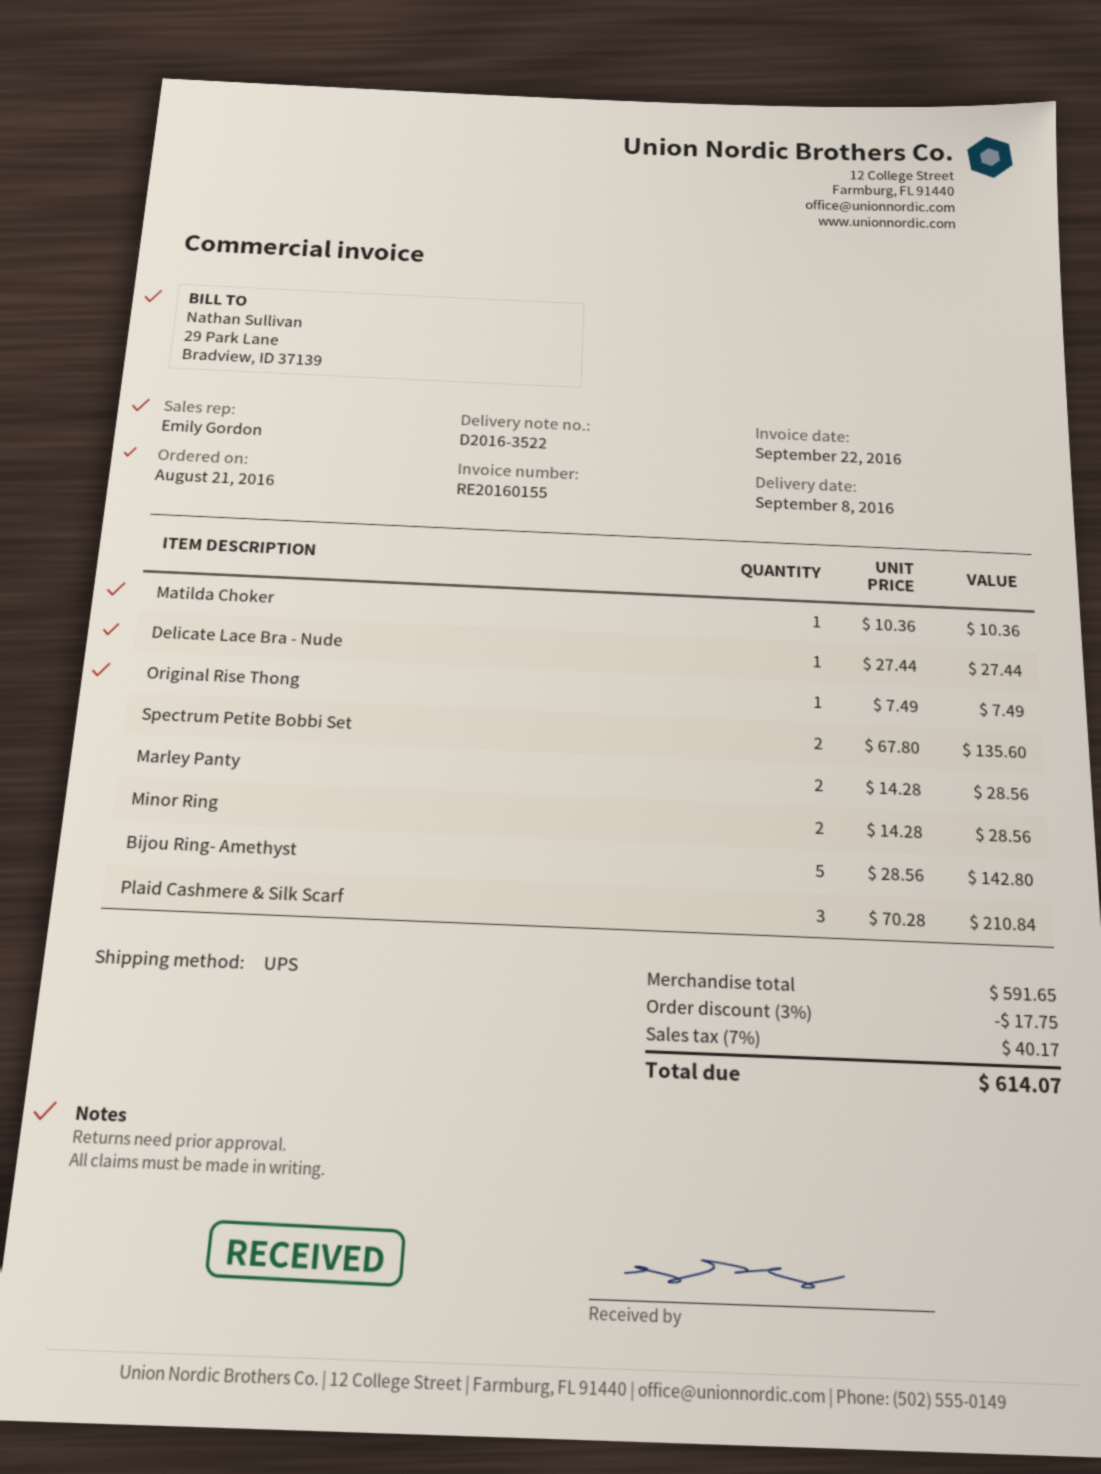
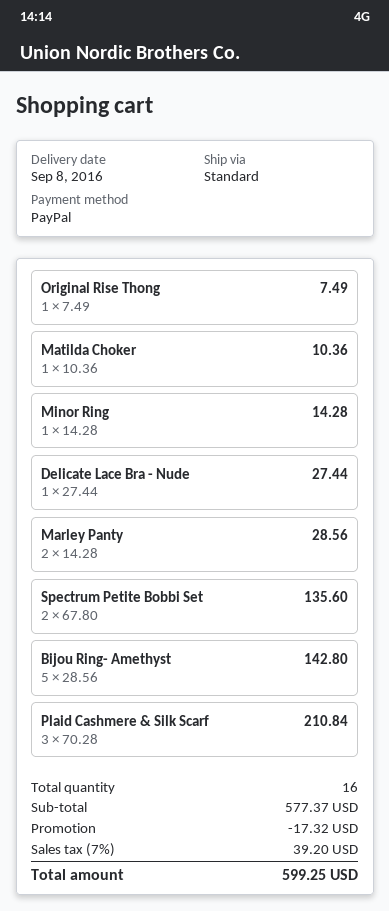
shipping method: UPS -> standard
Minor Ring: 2 x 14.28 = 28.56 -> 1 x 14.28 = 14.28
subtotal: 591.65 -> 577.37
discount: 17.75 -> 17.32
tax: 7% = 40.17 -> 7% = 39.20
total: 614.07 -> 599.25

------

→ Task to carry out: Your response should reproduce the entire listing verbatim, minus the pictures.

→ Solution:
shipping method: UPS -> standard
Minor Ring: 2 x 14.28 = 28.56 -> 1 x 14.28 = 14.28
subtotal: 591.65 -> 577.37
discount: 17.75 -> 17.32
tax: 7% = 40.17 -> 7% = 39.20
total: 614.07 -> 599.25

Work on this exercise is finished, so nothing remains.